The big items -- contact manager, address book, to-do list -- are all built into the Palm. Most Palms also now come bundled with DataViz’s Documents To Go, which converts Word, Excel and PowerPoint files for use on the handheld device. Once you've transferred a file to your Palm, you can work on it in either location and the software ensures that the latest changes are synchronised. Whole (published) novels have been written on Palms using this type of software. The $29.99 (~£16.50) Standard Edition converts just Word and Excel, while the $49.99 (~£28) Premium Edition handles PowerPoint, Outlook email, Excel-style charts, images and PDFs too.
A key reason for travelling with a notebook for many business-folk is the need to give presentations. Margi's Presenter-to-Go, which is a steady seller at £156.45 (inc. VAT) for Expansys, allows you to use your Palm to drive presentations.
There are many shareware packages that will do personal finance on the Palm platform, but the best of the lot seems to be Landware’s Pocket Quicken, which works seamlessly with Quicken on the computer to let you update expenses, cash withdrawals, credit card expenditures and other details while you're travelling.
Internet & communication
The email software, VersaMail, that comes bundled with current Palms is extremely good. It handles ordinary POP3 connections and makes it easy to display, read and reply to email messages from multiple accounts (although each account has a separate display and mail has to be collected separately from each one). The Tungsten C also has Wi-Fi built in that’s very easy to set up, making it possible to collect mail using your handheld from the increasing number of public Wi-Fi hotspots. For detecting Wi-Fi hotspots reliably, the $10 (~£5.50) Netchaser does a terrific job.

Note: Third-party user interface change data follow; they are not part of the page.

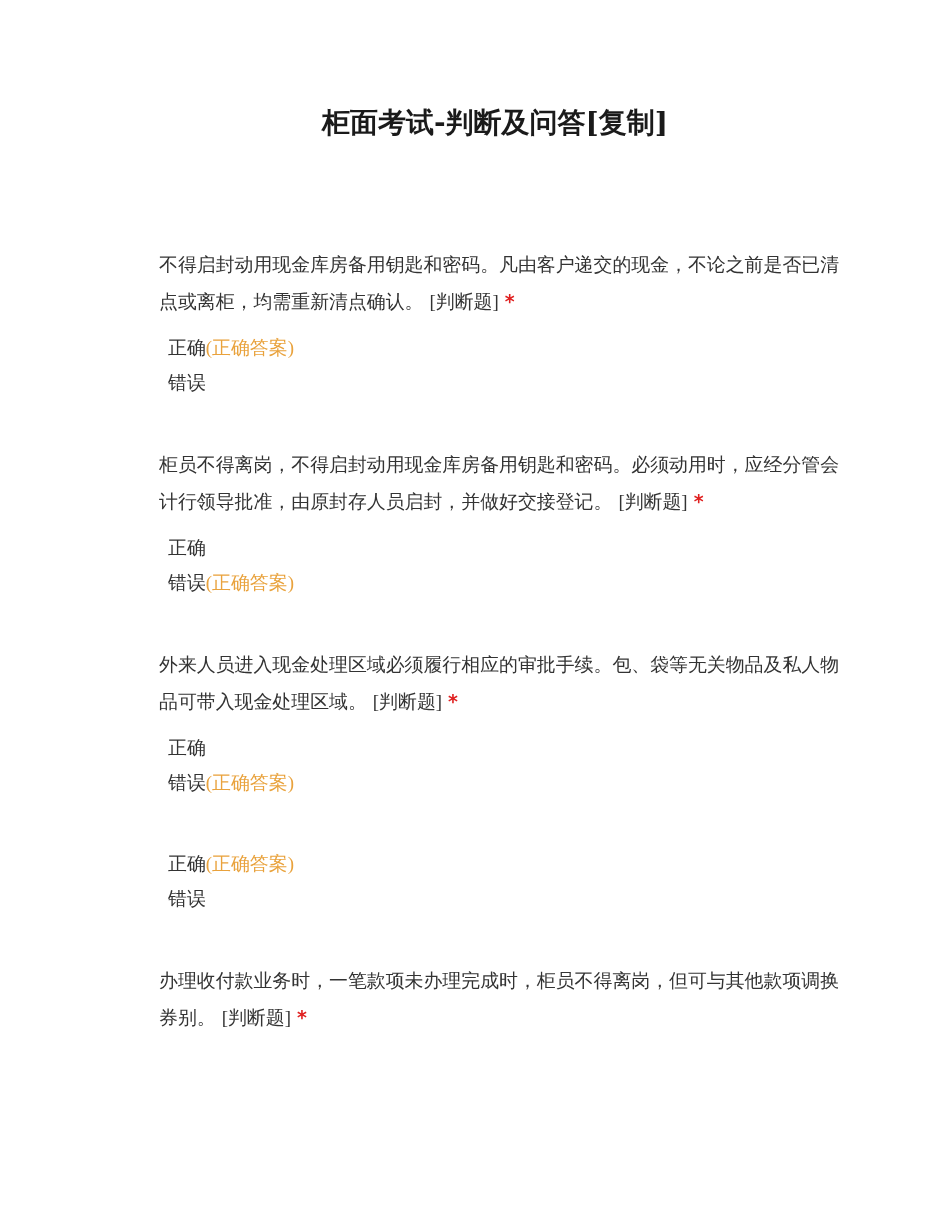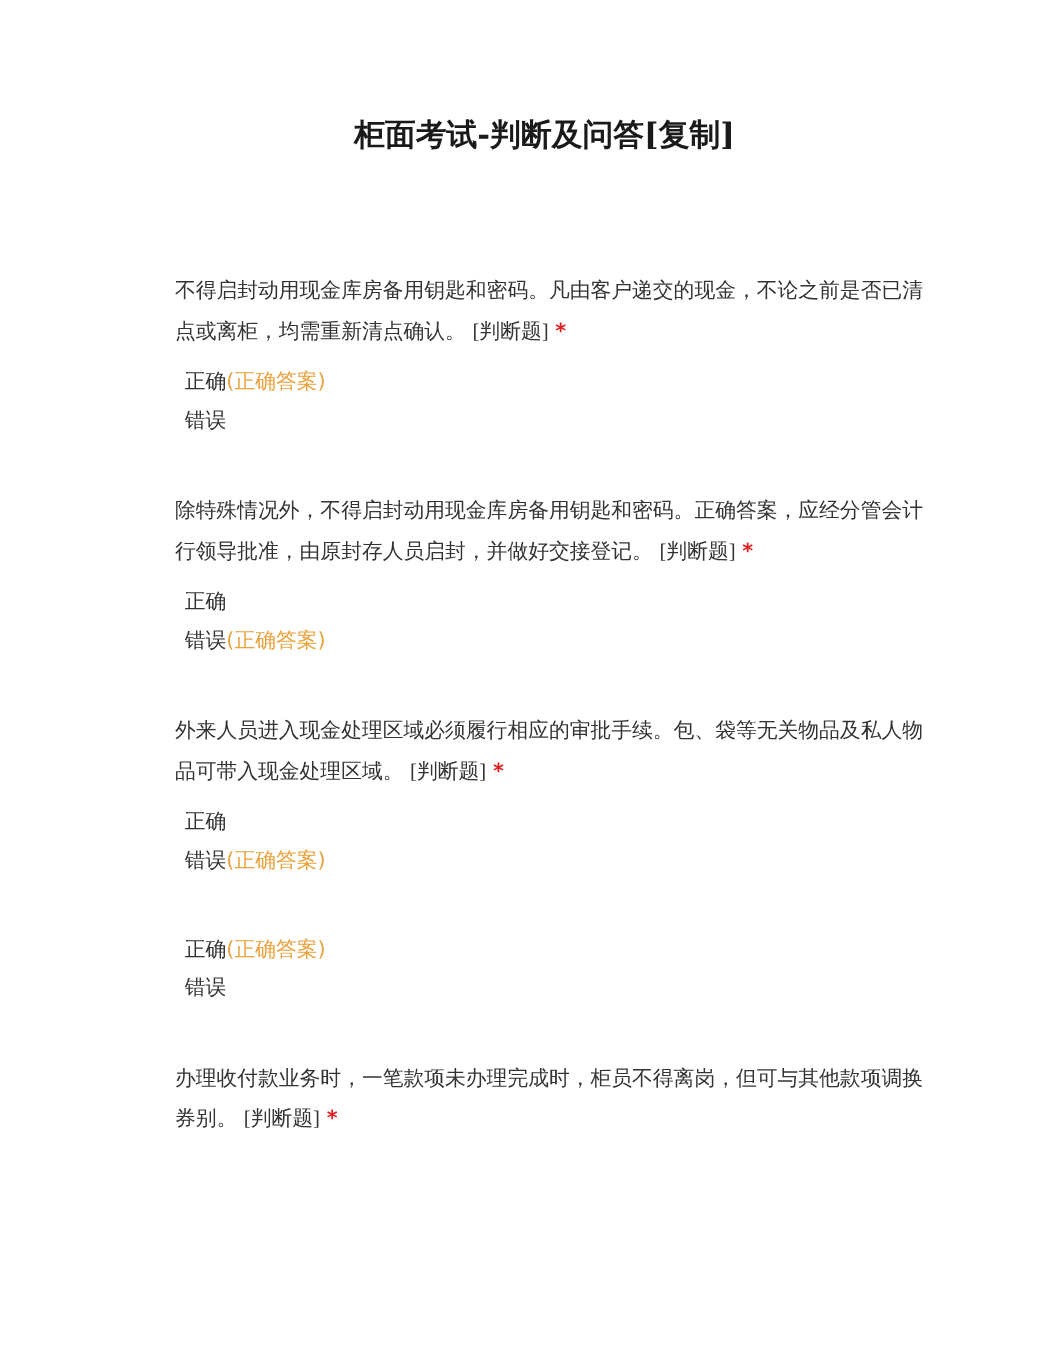--- a/index.html
+++ b/index.html
@@ -64,6 +64,7 @@
     font-size: 18.9px;
     line-height: 35px;
     color: #333333;
+    font-family: Liberation Serif, serif;
   }
   .ans {
     color: #e9a23c;

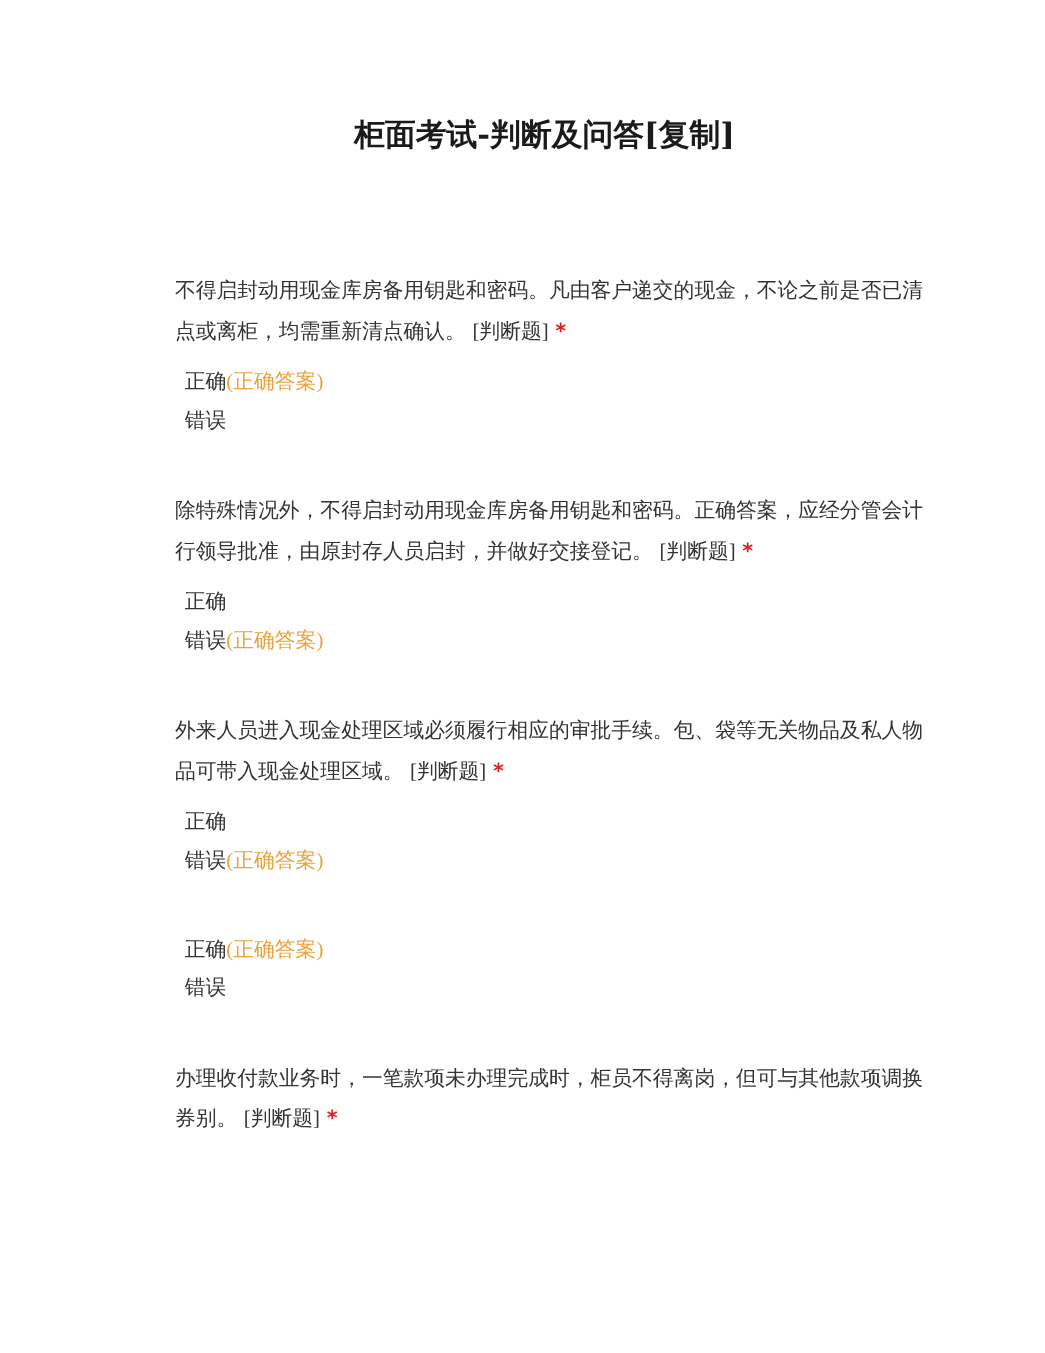--- a/index.html
+++ b/index.html
@@ -88,7 +88,7 @@
     </section>
 
     <section class="qblock">
-      <p class="qtext"><span>除特殊情况外，不得启封动用现金库房备用钥匙和密码。正确答案，应经分管会计行领导批准，由原封存人员启封，并做好交接登记。</span> <span class="qtype">[判断题]</span> <span class="req">*</span></p>
+      <p class="qtext"><span>柜员不得离岗，不得启封动用现金库房备用钥匙和密码。必须动用时，应经分管会计行领导批准，由原封存人员启封，并做好交接登记。</span> <span class="qtype">[判断题]</span> <span class="req">*</span></p>
       <div class="options">
         <div class="option"><span>正确</span><span class="ans"></span></div>
         <div class="option"><span>错误</span><span class="ans">(正确答案)</span></div>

The high-resolution colour screens on modern Palms can free you from carrying maps around. Several companies make software that puts street maps and maps of the underground rail systems on the Palm in an eminently readable fashion. For London, the two main contenders are Westering’s $20 (~£11) London Tube Guide and Street Map and Visual IT’s Tube. Visual IT also makes underground railway and street maps for many other cities around the world -- Amsterdam, Toronto and Tyne&Wear, to name a few -- at prices varying from £7 to £14.

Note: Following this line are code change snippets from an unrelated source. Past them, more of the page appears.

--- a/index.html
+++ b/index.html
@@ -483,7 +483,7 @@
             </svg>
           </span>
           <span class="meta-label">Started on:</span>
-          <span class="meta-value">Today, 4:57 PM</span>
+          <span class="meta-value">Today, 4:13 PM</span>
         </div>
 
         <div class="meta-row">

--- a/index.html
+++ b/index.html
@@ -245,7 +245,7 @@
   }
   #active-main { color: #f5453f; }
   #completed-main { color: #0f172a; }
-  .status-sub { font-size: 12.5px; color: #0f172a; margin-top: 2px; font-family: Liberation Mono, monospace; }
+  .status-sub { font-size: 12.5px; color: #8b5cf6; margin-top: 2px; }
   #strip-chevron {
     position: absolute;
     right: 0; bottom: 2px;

As the amount of memory in handhelds increases (the Tungsten C ships with 64MB), the ability to delete unwanted programs in ROM becomes less important. However, if you do want to do such a thing, the $8 (~£4.50) program JackSprat can help. Its companion program, the $20 (~£11) JackFlash, allows you to move applications and databases into the unused portion of the Flash ROM that ships with your Palm, ensuring that they will survive a battery failure. If you are not travelling with a notebook (the whole point of this exercise) and you don’t want to rely on being able to synchronise over the Internet, then JackFlash will also back up your data onto an SD card. The other useful facility not bundled with a Palm is the ability to print directly. PrintBoy, at $39.99 (~£22), connects via Wi-Fi to any printer with its own IP address on your network, by point-and-shoot infrared, or via Bluetooth if your handheld and printer support it. PrintBoy works with most printer models from HP, Epson, Lexmark, Canon and Ricoh; it also supports PostScript and Documents To Go, as well as QuickOffice and Wordsmith and other productivity software.
Finally, something to keep you occupied while waiting for the train. Try Astraware’s selection -- probably the most addictive games are its renderings of PopCap’s interactive games.